▸ TASK OBJECTIVE
For the material below, output exactly the span from the line with "[36,72,177,86] OTM-laskarit ->" to the line with "[387,107,495,120] (ncurses-tyylillä) ->", including both, and nothing besides.

▸ AVAILABLE DATA
● ● ● ● ●

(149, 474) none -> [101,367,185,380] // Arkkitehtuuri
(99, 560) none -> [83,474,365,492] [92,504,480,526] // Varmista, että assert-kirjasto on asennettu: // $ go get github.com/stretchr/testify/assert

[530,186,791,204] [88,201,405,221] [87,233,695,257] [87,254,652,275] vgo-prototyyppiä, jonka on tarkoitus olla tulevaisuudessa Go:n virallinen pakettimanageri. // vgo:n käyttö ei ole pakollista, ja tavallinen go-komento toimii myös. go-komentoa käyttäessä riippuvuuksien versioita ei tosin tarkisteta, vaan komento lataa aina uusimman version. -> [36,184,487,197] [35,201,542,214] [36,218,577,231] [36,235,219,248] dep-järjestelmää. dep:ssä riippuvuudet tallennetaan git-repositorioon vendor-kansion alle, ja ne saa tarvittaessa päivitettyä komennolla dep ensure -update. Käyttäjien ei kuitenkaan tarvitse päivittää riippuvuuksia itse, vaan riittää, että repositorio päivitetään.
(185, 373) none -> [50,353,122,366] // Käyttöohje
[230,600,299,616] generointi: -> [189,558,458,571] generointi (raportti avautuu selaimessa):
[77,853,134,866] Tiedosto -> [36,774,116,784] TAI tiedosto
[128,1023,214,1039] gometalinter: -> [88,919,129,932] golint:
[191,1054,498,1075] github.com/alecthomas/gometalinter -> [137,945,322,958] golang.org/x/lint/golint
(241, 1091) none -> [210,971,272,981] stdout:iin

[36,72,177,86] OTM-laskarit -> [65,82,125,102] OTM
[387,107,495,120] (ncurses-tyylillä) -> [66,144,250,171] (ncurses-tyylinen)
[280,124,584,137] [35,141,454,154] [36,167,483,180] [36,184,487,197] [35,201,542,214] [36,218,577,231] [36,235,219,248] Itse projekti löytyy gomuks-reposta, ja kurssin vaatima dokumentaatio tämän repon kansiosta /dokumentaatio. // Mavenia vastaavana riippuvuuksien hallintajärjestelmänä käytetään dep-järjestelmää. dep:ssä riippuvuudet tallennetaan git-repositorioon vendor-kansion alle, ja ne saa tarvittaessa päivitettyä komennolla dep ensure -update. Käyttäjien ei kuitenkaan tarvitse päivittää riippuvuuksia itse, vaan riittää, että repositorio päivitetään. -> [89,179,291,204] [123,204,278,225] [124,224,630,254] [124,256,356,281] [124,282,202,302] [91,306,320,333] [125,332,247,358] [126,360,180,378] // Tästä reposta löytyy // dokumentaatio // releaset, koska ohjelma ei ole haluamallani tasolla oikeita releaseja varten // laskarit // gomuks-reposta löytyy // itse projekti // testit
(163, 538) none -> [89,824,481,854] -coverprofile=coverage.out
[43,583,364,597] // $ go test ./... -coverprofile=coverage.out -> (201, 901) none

● ● ● ● ●

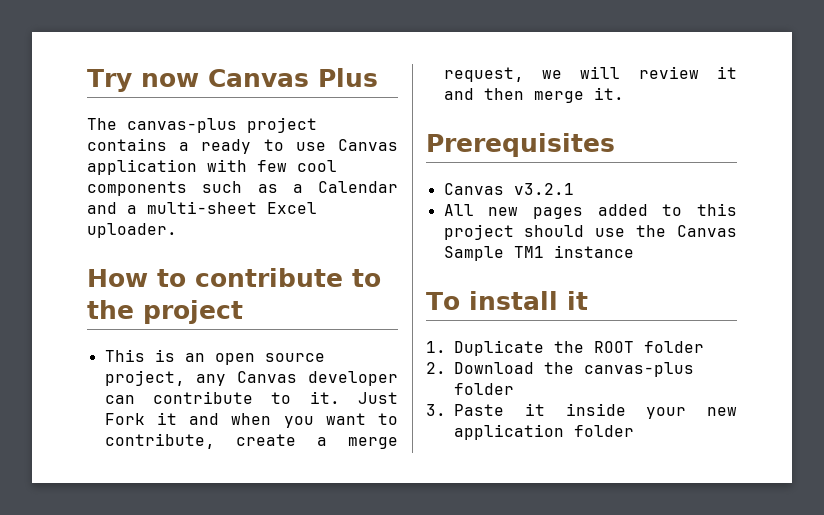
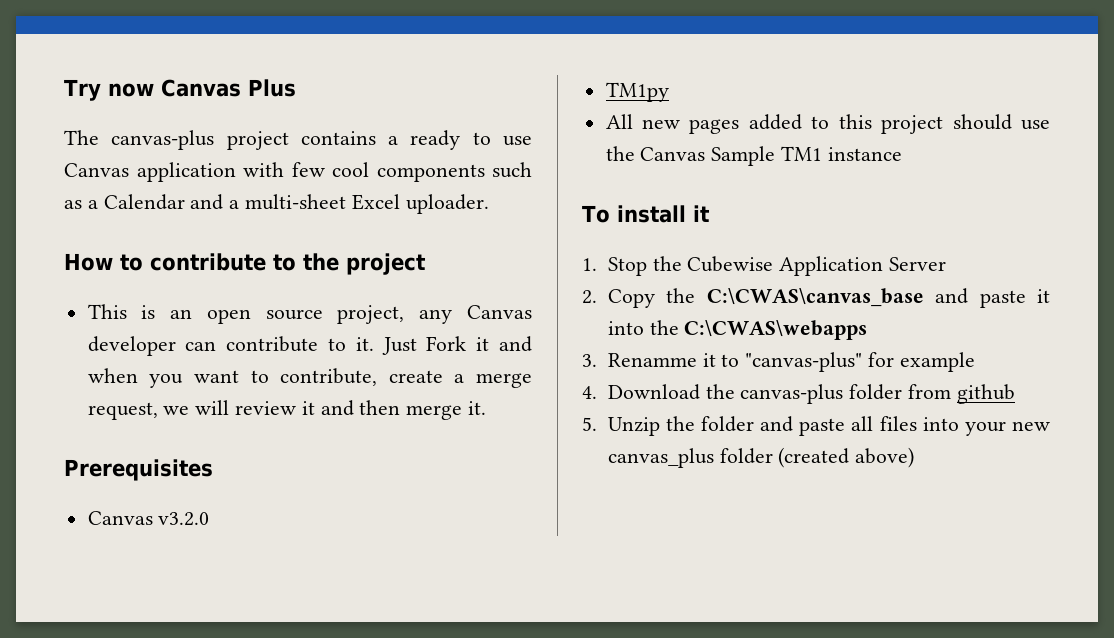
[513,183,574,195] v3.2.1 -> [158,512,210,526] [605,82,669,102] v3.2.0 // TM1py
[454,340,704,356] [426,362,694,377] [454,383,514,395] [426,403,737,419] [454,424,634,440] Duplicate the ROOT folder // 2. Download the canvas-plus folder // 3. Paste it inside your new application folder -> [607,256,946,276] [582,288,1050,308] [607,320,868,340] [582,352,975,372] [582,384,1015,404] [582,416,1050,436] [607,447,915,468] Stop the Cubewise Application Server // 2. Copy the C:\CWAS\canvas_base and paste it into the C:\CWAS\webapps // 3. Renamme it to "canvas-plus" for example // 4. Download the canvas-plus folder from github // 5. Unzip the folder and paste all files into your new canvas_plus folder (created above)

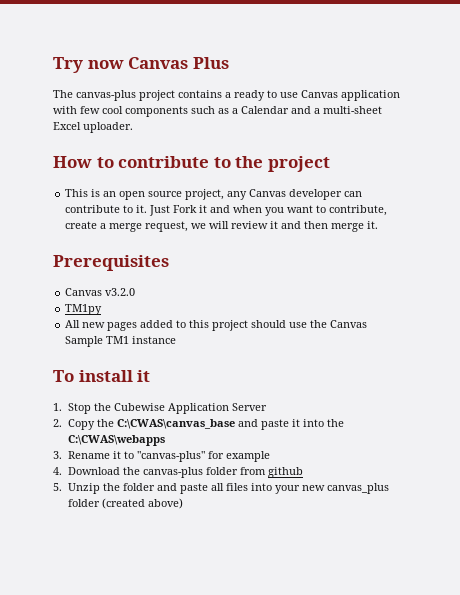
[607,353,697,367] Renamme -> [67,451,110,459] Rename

● ● ● ● ●

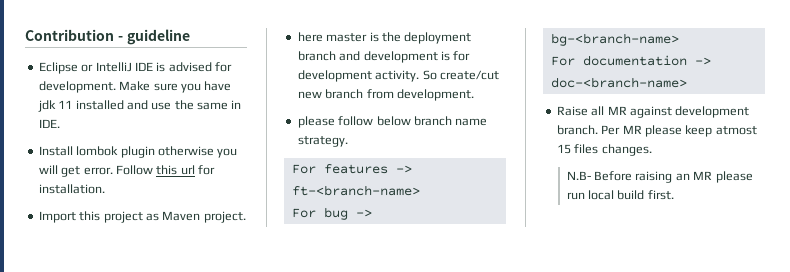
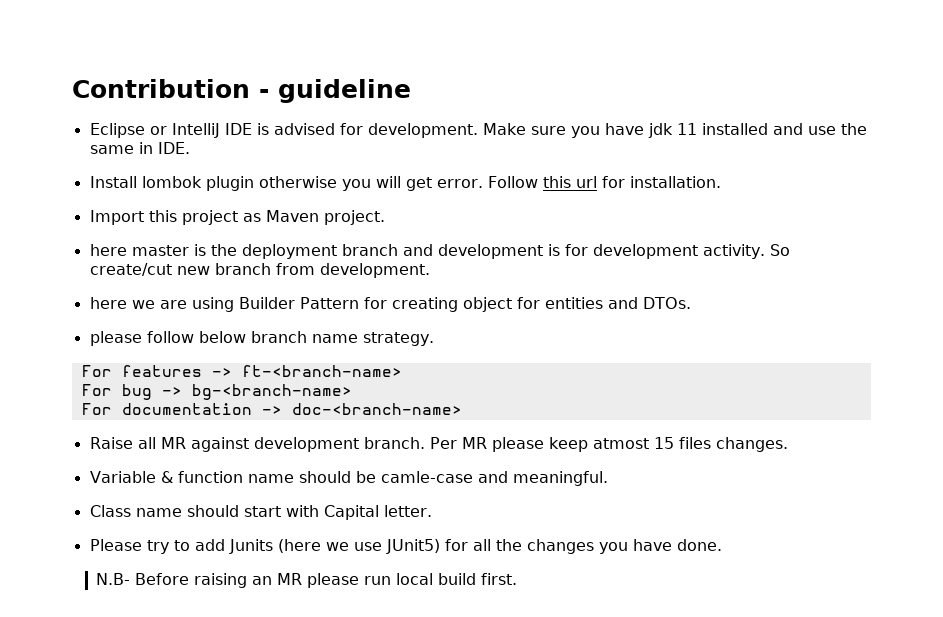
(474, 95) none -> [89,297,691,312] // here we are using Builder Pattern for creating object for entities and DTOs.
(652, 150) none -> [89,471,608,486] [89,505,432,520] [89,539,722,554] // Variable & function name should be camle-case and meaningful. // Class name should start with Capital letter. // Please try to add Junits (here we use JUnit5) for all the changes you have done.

● ● ● ● ●

▸ OUTPUT BELOW
[36,72,177,86] OTM-laskarit -> [65,82,125,102] OTM
[387,107,495,120] (ncurses-tyylillä) -> [66,144,250,171] (ncurses-tyylinen)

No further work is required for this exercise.